„Was fehlt Euch?“ fragte theilnehmenden Herzens der Wanderbursch. Mit stummer Handbewegung deutete die Mutter auf das Krankenlager. „O weh!“ versetzte der Wanderbursch, als er den Knaben mit schon halbgebrochenem Auge und erdfahlem Antlitze erblickte. „Wie und womit behandelt ihn der Arzt?“ — „Der Arzt?“ erwiderte die Mutter mit bewegter Stimme. „Womit sollten wir armen Leute einen Arzt bezahlen können?“ — „O“, versetzte der Wanderbursch mit tröstlichem Tone, „Ihr habt einen sehr billigen Arzt und eine noch billigere Apotheke in nächster Nähe. Es ist der Brunnen dort im Hofe. Keine bessere Arznei für Euer Kind als frisches Wasser. In ihm liegt wunderbare Heilkraft. Mein seliger Onkel war Arzt, daher weiß ich es. Nehmt also frisches Wasser, reicht es dem Kranken als kühlen Trank, veranstaltet kalte Abreibungen, dann schlagt ihn in kaltfeuchte Tücher ein und wickelt ihn darauf in warme Decken. Es wird hierauf sehr bald heftiges Schwitzen erfolgen. Nach Verlauf von zwei solch heißen Stunden wascht Ihr den Körper mit lauem Wasser ab und wiederholt diese Behandlung täglich vor- und nachmittags. Gewiß wird sich der Kranke bald ruhiger Nächte, gesegneten Schlafes und überhaupt sichtlicher Besserung erfreuen.“

Aufmerksamen Ohres hatte die Mutter zugehört. „O, wärest Du uns als rettender Engel gesandt“, sagte sie zu dem Wanderburschen, „dankbaren Herzens würden wir ewig Dein gedenken! Was Du gerathen hast, werde ich befolgen, noch heutigen Tages. Schütze Dich Gottes gnädige Hand auf fernerer Wanderung!“

Einige Monate später war Julius genesen. Mit dicken Backen und kräftigem Fuße schritt er wieder einher. Des Wassers wunderbarer Kraft dankte er das Glück neuer, dauernder Gesundheit.

21. Ehrlichkeit.

(Wiederholung der Eigenschaftswörter.)

Ein armer Köhlerknabe saß unter einer hohen Tanne, deren schwarzgrüne Aeste weit umher das frische Moos beschatteten. Aus den dunklen Augen des blassen Knaben rannen helle Thränen.

Da kam ein alter Herr den holprigen Waldweg daher. Er trug eine grüne Uniform und einen kurzen Hirschfänger an der Seite. Sein faltiges, aber noch frisches Gesicht umgrenzte ein schneeweißer Backenbart. Der jugendliche Alte war der bejahrte Oberförster.

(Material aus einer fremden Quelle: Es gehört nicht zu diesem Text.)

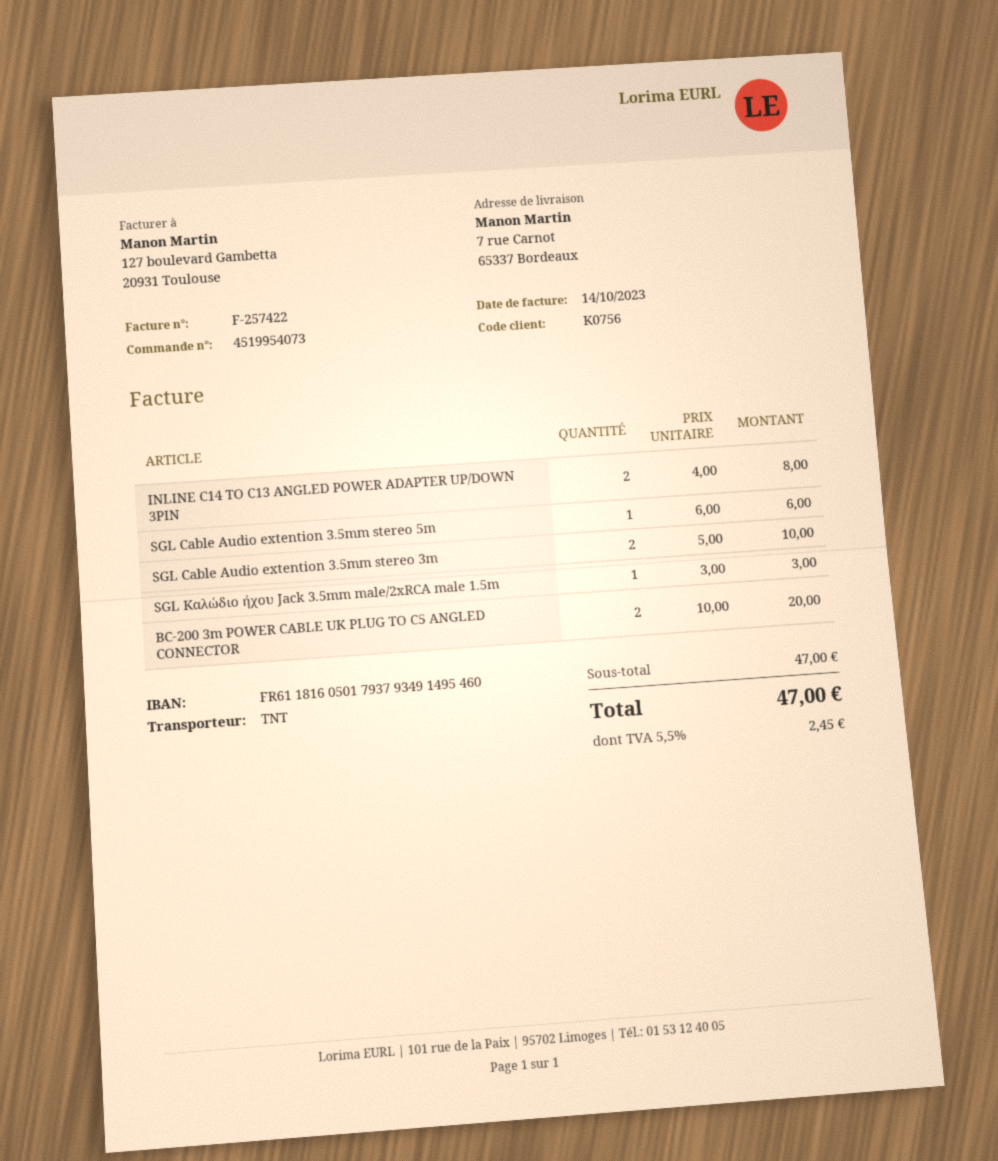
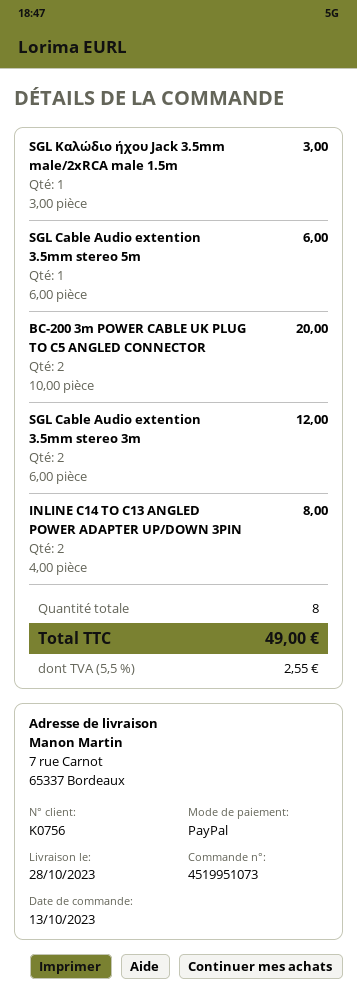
order number: 4519954073 -> 4519951073
SGL Cable Audio extention 3.5mm stereo 3m: 2 x 5.00 = 10.00 -> 2 x 6.00 = 12.00
tax: 5.5% = 2.45 -> 5.5% = 2.55
total: 47.00 -> 49.00

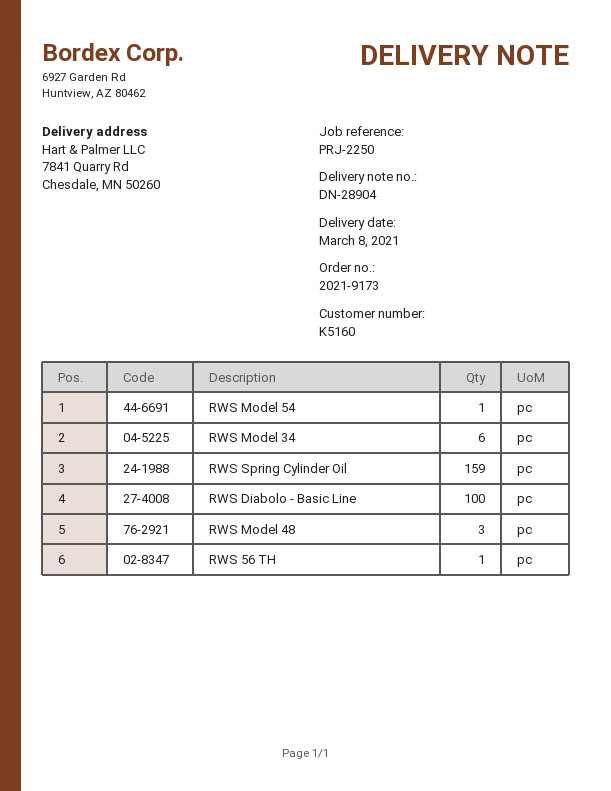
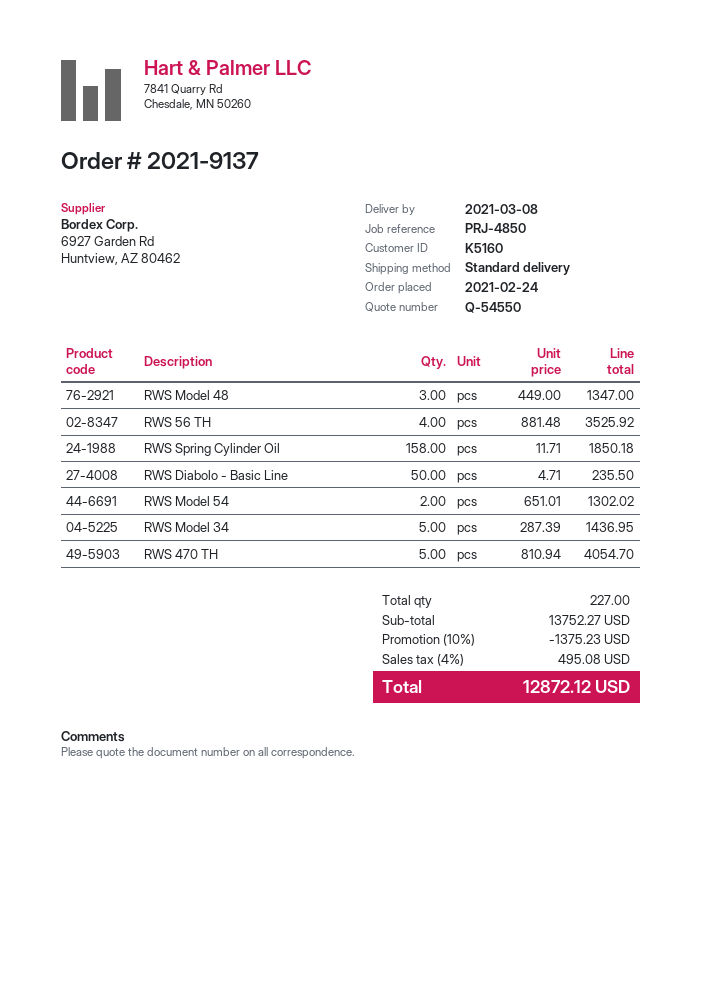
order number: 2021-9173 -> 2021-9137
reference: PRJ-2250 -> PRJ-4850
RWS Model 54: 1 -> 2
RWS Model 34: 6 -> 5
RWS Spring Cylinder Oil: 159 -> 158
RWS Diabolo - Basic Line: 100 -> 50
RWS 56 TH: 1 -> 4
RWS 470 TH: none -> 5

„Warum weinest Du?“ fragte der freundliche Alte mit liebevoller Stimme den fremden Knaben.

„Ach“, erwiderte dieser mit kläglichem Tone, „meine gute Mutter liegt krank darnieder. Ihre Augen sind fast blind. Deshalb soll ich in die nahe Stadt gehen und eine heilsame Salbe für die schwachen Augen holen. Ich aber habe das Geld dazu sammt einem ledernen Beutel verloren.“

„Ist es etwa dieser?“ sagte der graubärtige Herr, indem er ein kleines Beutelchen aus der gestickten Jagdtasche zog.